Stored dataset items
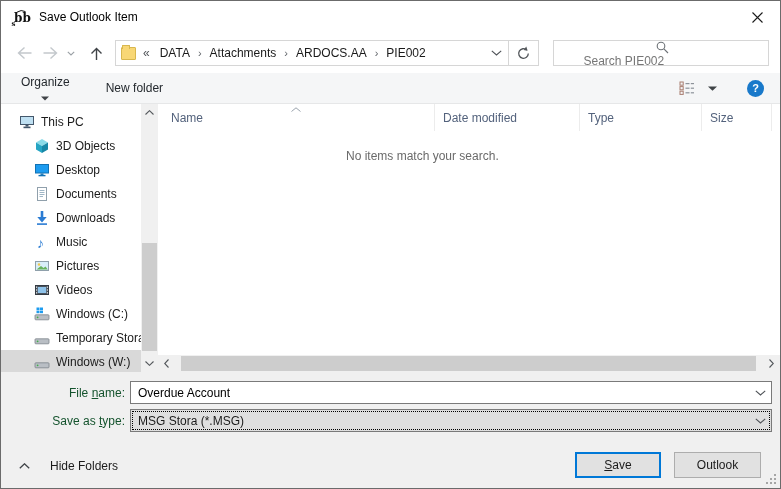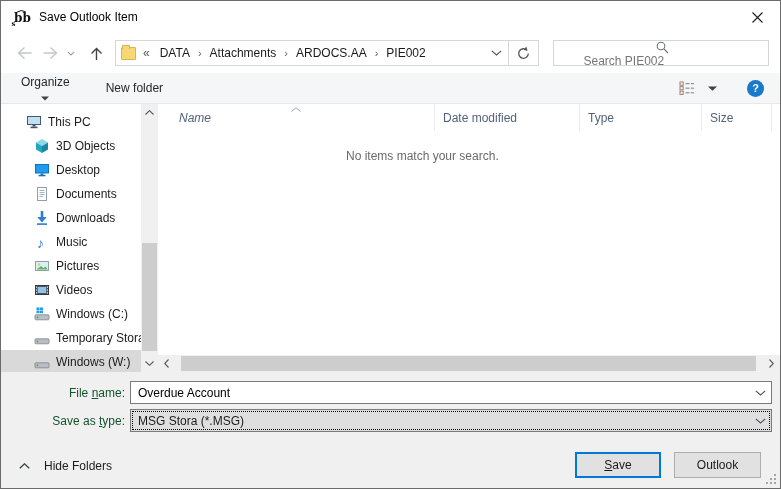--- a/index.html
+++ b/index.html
@@ -45,7 +45,7 @@
   
   .content { height:268px; display:flex; background:#fff; overflow:hidden; }
   .sidebar { width:140px; padding-top:6px; overflow:hidden; flex:0 0 auto; }
-  .side-item { height:24px; display:flex; align-items:center; gap:6px; padding-left:25px; white-space:nowrap; cursor:pointer; }
+  .side-item { height:24px; display:flex; align-items:center; gap:6px; padding-left:18px; white-space:nowrap; cursor:pointer; }
   .side-item.child { padding-left:33px; }
   .side-item.selected { background:#d9d9d9;align-items:center; }
   .side-item svg { flex:0 0 auto; }

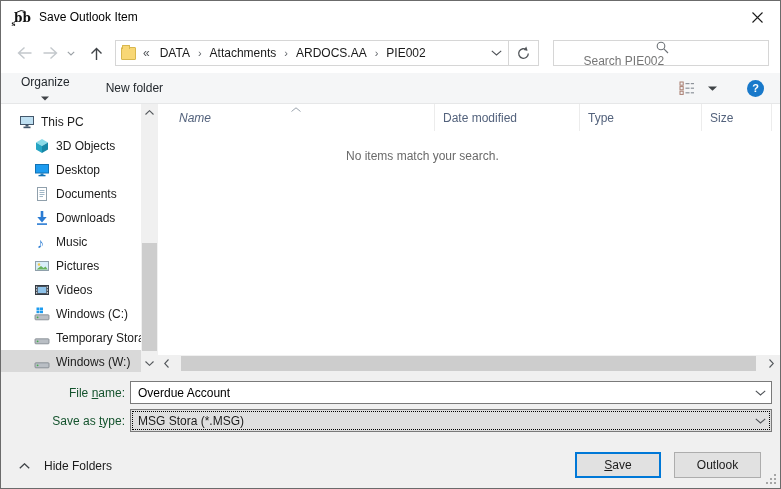--- a/index.html
+++ b/index.html
@@ -60,7 +60,7 @@
   .main { flex:1; position:relative; background:#fff; overflow:hidden; }
   .col-headers { height:27px; display:flex; color:#53627c; position:relative; }
   .colh { display:flex; align-items:center; padding-left:8px; cursor:pointer; }
-  .colh.name { width:276px; padding-left:21px;font-style:italic; }
+  .colh.name { width:276px; padding-left:13px; }
   .colh.date { width:145px; border-left:1px solid #ececec; }
   .colh.type { width:122px; border-left:1px solid #ececec; }
   .colh.size { width:70px; border-left:1px solid #ececec; }

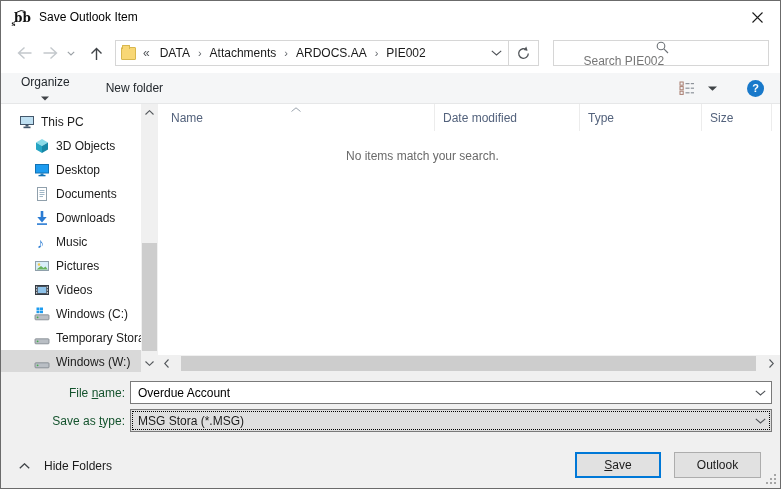--- a/index.html
+++ b/index.html
@@ -86,7 +86,7 @@
   .st-value { flex:1; }
   .combo .drop { width:22px; display:flex; align-items:center; justify-content:center; align-self:stretch; cursor:pointer; }
 
-  .hide-folders { position:absolute; left:18px; top:84px; height:20px; display:flex; align-items:center; gap:14px; cursor:pointer; }
+  .hide-folders { position:absolute; left:18px; top:84px; height:20px; display:flex; align-items:center; gap:20px; cursor:pointer; }
   .btn { position:absolute; top:80px; height:26px; background:#e1e1e1; display:flex; align-items:center; justify-content:center; cursor:pointer; }
   .btn.save { left:574px; width:86px; border:2px solid #0078d7; }
   .btn.cancel { left:673px; width:87px; border:1px solid #adadad; }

→ TASK
In the records above, which lines hold the string "ececec"? Copy each one.

→ RESULT OF THIS EXERCISE
   .colh.date { width:145px; border-left:1px solid #ececec; }
   .colh.type { width:122px; border-left:1px solid #ececec; }
   .colh.size { width:70px; border-left:1px solid #ececec; }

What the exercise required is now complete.